Biodiversität und Landwirtschaft. Zwei Schlagwörter, die in der politischen und gesellschaftlichen Diskussion häufiger als Feinde statt Freunde in Verbindung gebracht werden. «Zu Unrecht!», findet Bernard Belk, Vizedirektor des Bundesamts für Landwirtschaft (BLW). Er sprach letzten Montag an einer Online-Diskussion des Lifefair-Forums über den Verlust an Biodiversität. Belk repräsentierte die Landwirtschaft in einer Runde mit Vertretern aus Politik, Wirtschaft und Naturschutzorganisationen.
Der Mensch zerstört
Bernard Belk verweist auf verschiedene Studien der Agroscope und des Forschungsinstituts für biologischen Landbau (FiBL). Diese zeigten, dass Biodiversität und Landwirtschaft Hand in Hand gehen könne, ja sogar müsse. Die Landwirte in der Schweiz seien bereit, die Herausforderung der Biodiversitätserhaltung anzugehen. «Vor 25 Jahren konnte man in der Landwirtschaftsschule nicht über Biodiversität sprechen – sonst wurde man beim Bier nach der Schule von den anderen ausgeschlossen. Das ist heute anders», sagt BLW-Vizedirektor Belk. Von Generation zu Generation finde ein Umdenken statt. Das brauche einfach Zeit.
Zeit, die man nicht mehr habe, sagt Bruno Oberle, Generaldirektor der International Union of Conservation of Nature (IUCN) und ehemaliger Direktor des Bundesamts für Umwelt (Bafu).
«Wir müssen den Verlust der biologischen Vielfalt bis ins Jahr 2030 stoppen. Ab dann müssen wir die Biodiversität wieder aufbauen»
Bruno Oberle, IUCN
Seine Vision: 2050 soll die biologische Vielfalt wieder auf dem Niveau wie im Jahr 2020 sein. Tönt nicht sonderlich ambitiös, ist es aber. Nach Angaben des WEF hat die Menschheit bereits den Verlust von mehr als 80 Prozent aller wild lebenden Säugetiere und 50 Prozent der Pflanzen zu verantworten. In der Runde wird von irreparablen Schäden an der Natur mit monetären Folgen in Billionen-Höhe gesprochen.
Viele Wege führen nach Rom
Über den Weg, wie Biodiversität erhalten bleiben soll, sind sich die Podiums-Teilnehmer uneinig. «Man muss von Ort zu Ort unterscheiden, was schützenswerte Natur ist», sagt Regina Ammann, Leiterin der Abteilung Business Sustainability bei Syngenta. Demnach fokussiere sich ihr Unternehmen auf die Zusammenarbeit mit lokalen Landwirten und Experten, die das Ökosystem am besten kennen. Universelle Biodiversitäts-Ziele festzulegen sei schwierig.
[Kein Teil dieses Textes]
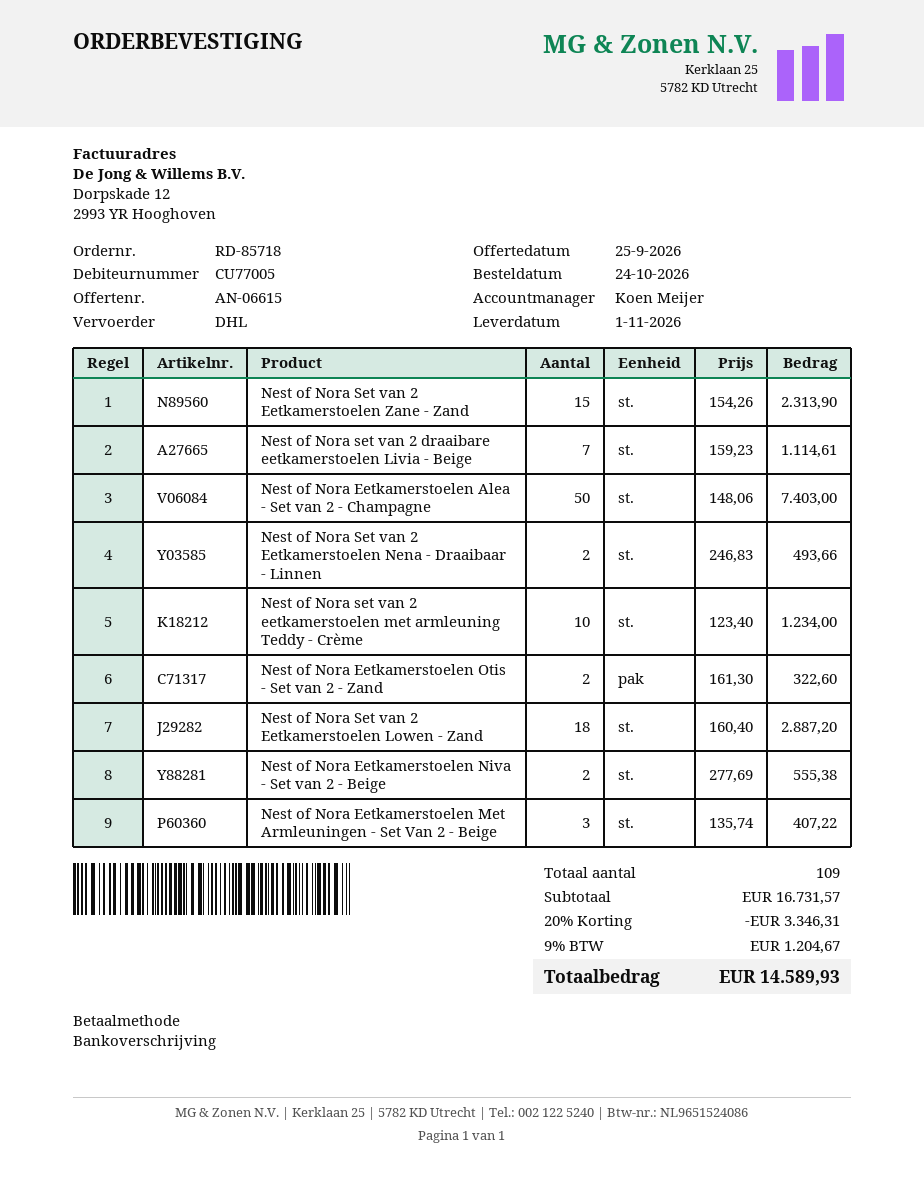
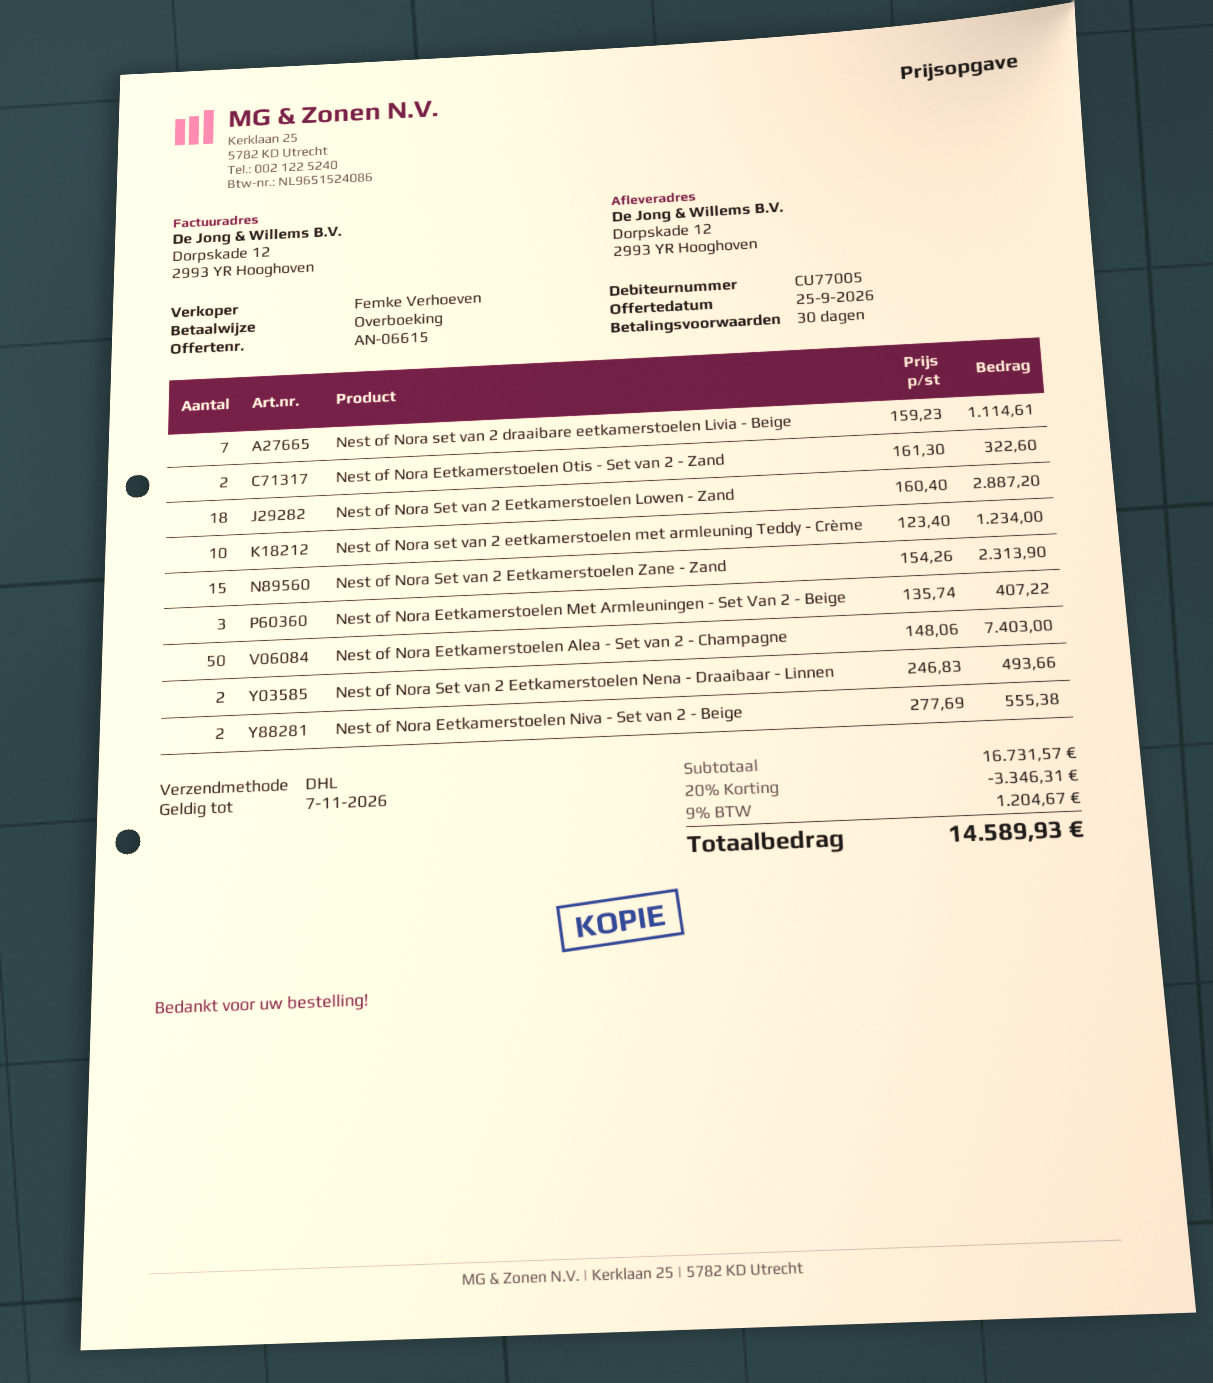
sales rep: Koen Meijer -> Femke Verhoeven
Dem widerspricht die Freiburger SP-Nationalrätin Ursula Schneider Schüttel. Die Politik habe sich zu fragen, ob man Monokulturen weiter fördern will. «Wir Schweizer sind nicht unschuldig am Biodiversitätsverlust wegen Monokulturen im Ausland. Wir importieren Mais und Soja für Tierfutter, um Fleisch zu produzieren, das wir in zu grossem Masse konsumieren», enerviert sie sich. Sie plädiert für staatliche Anreizsysteme, die die Fleischproduktion und den Konsum drücken sollen.
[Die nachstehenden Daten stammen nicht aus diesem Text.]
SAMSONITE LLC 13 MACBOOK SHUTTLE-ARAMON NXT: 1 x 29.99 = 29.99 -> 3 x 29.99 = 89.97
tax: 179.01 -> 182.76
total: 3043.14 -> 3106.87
Wirtschaft stärker regulieren
Wo sich die Podiumsteilnehmer des Lifefair-Forums einig sind: So wie bis anhin kann es nicht weitergehen. Das politische System müsse in Sachen Biodiversitäts-Schutz überdenkt werden. Nur wie? «Die Schweiz delegiert die Ökosystem- und Biodiversitätspolitik zu einem sehr hohen Mass an die Landwirtschaft», sagt Markus Fischer, Direktor des Instituts für Pflanzenwissenschaften der Universität Bern. «Das müsste nicht sein.» Die Landwirtschaft bekomme oft ungerechtfertigt «eine aufs Dach». Für den Biodiversitätsverlust seien alle verantwortlich, nicht nur die Bauern.
Fischer bemängelt die schwache umweltpolitische Regulierung der Wirtschafts- und Finanzsektoren: «Die Schweiz ist eine riesige Rohstoff-Drehscheibe. 50 Prozent unserer Biodiversitätsauswirkung fällt im Ausland an.» Da müsse die Politik endlich den Hebel ansetzen.